Wednesday, August 20, 2008

Using a hammer

Have you ever seen Canada's Worst Handyman?  I must admit that I am all thumbs, but, even so, I'm better than these guys.  There are lots of things to look at in this show because so many of the items can be translated into almost any occupation, including the IT field.  One of my favorite things is watching the people, when confronted with a screw, pick up their hammer.  Or using any one of a dozen other tools in the wrong way.

IT people have the same tendency.  We have a problem.  We have a tool.  We try to solve the problem with the tool, regardless of whether or not it is the right tool for the job.  Sometimes you have no tool, just a problem, and in that case almost any help is worth the effort.  Well, maybe not.  Sometimes the effort that the tool saves is totally outweighed by the costs associated with using the tool.  Much like a carpenter that has a plethora of tools to help him do his job, IT people have a variety of tools to help them as well.  Our problem is that there is no simple guide saying "for this problem use this tool and for this problem use this tool".

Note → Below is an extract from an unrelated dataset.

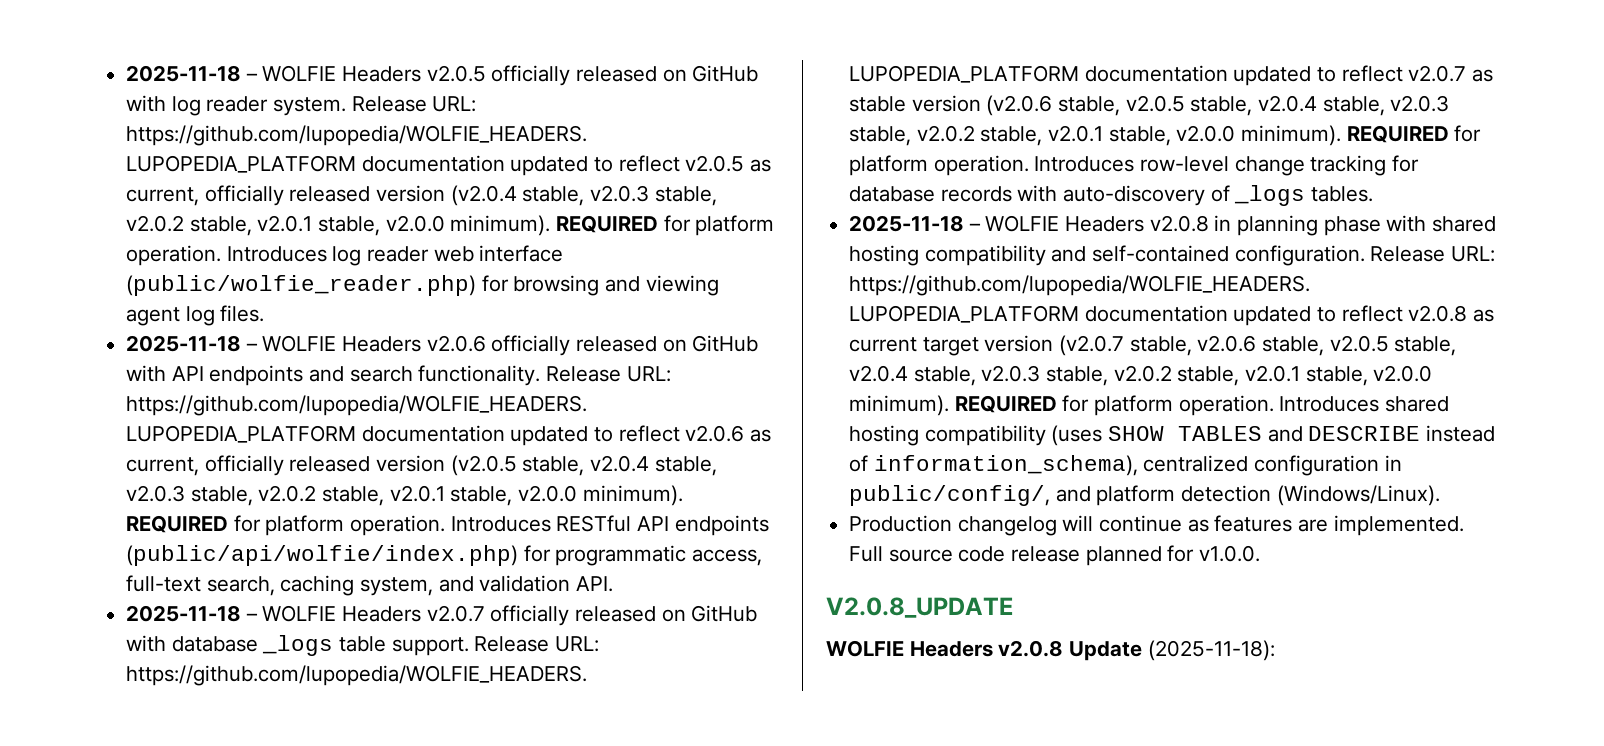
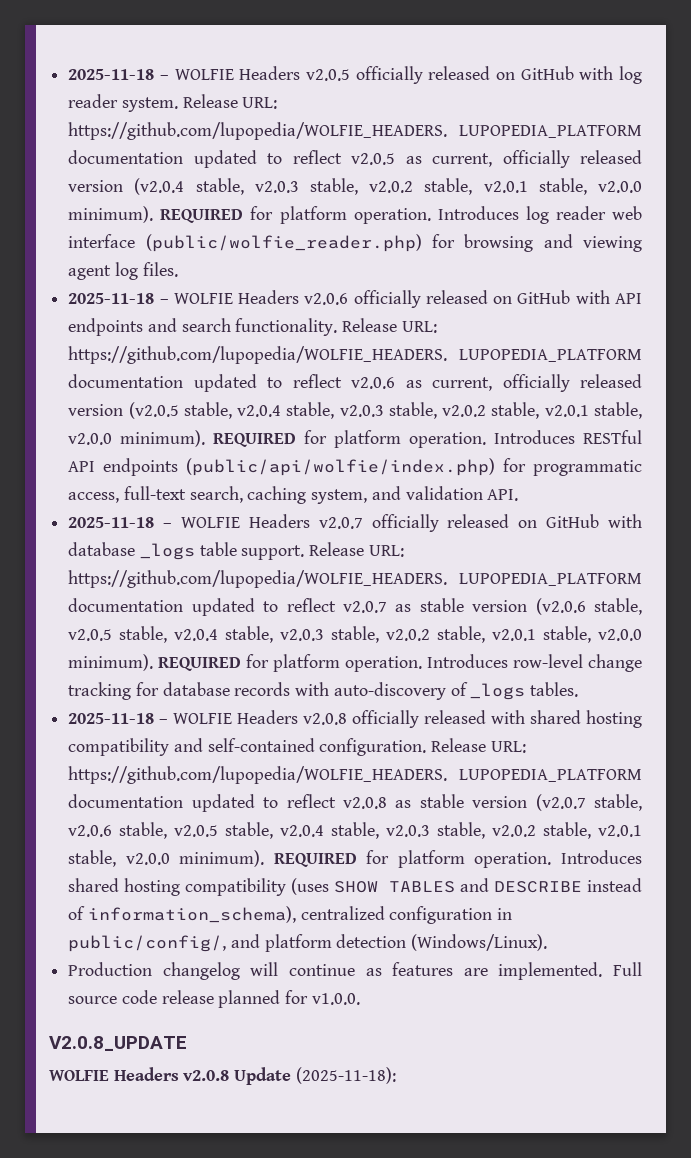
- 2025-11-18 – WOLFIE Headers v2.0.8 in planning phase with shared hosting compatibility and self-contained configuration.
+ 2025-11-18 – WOLFIE Headers v2.0.8 officially released with shared hosting compatibility and self-contained configuration.
- Release URL: https://github.com/lupopedia/WOLFIE_HEADERS. LUPOPEDIA_PLATFORM documentation updated to reflect v2.0.8 as current target version (v2.0.7 stable, v2.0.6 stable, v2.0.5 stable, v2.0.4 stable, v2.0.3 stable, v2.0.2 stable, v2.0.1 stable, v2.0.0 minimum).
+ Release URL: https://github.com/lupopedia/WOLFIE_HEADERS. LUPOPEDIA_PLATFORM documentation updated to reflect v2.0.8 as stable version (v2.0.7 stable, v2.0.6 stable, v2.0.5 stable, v2.0.4 stable, v2.0.3 stable, v2.0.2 stable, v2.0.1 stable, v2.0.0 minimum).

That's not to say that if we had such a guide people would actually use it.  I mean, look at Canada's Worst Handyman, they were taught certain things and still ignored what was taught.  I have no fear that even if we told people to do X they would still end up doing Y.

I'm not restricting myself to just tools, but methodologies as well.  Some people grab on to a methodology and use it like a life preserver.  Not necessarily a wise thing.  An all or nothing approach is inevitably a bad thing.  Even the Agile Methodology that people either hate or love (there we go with extremes again) understands this.  One of it's principles is:

At regular intervals, the team reflects on how to become more effective, then tunes and adjusts its behavior accordingly.

Essentially, you evaluate what you are doing and adjust if necessary.  I guess my biggest fear is the life preserver mentality for methodologies.  A methodology is a tool and proper use of the tool depends upon proper understanding of the problem.  We sometimes adopt methodologies because they are "cool" or have the "agile" word somewhere in the title.  We don't always understand the problems that we are trying to solve with the methodology and are just so thrilled with using a new tool that we overlook some of the challenges that we have with the tool.

Don't get me wrong, I love new tools, but how many times have you ever used a new tool incorrectly the first time.  If you are going to make a big leap to a new methodology/tool, make sure that you've tested it first and that it actually solves the problems that you need solved.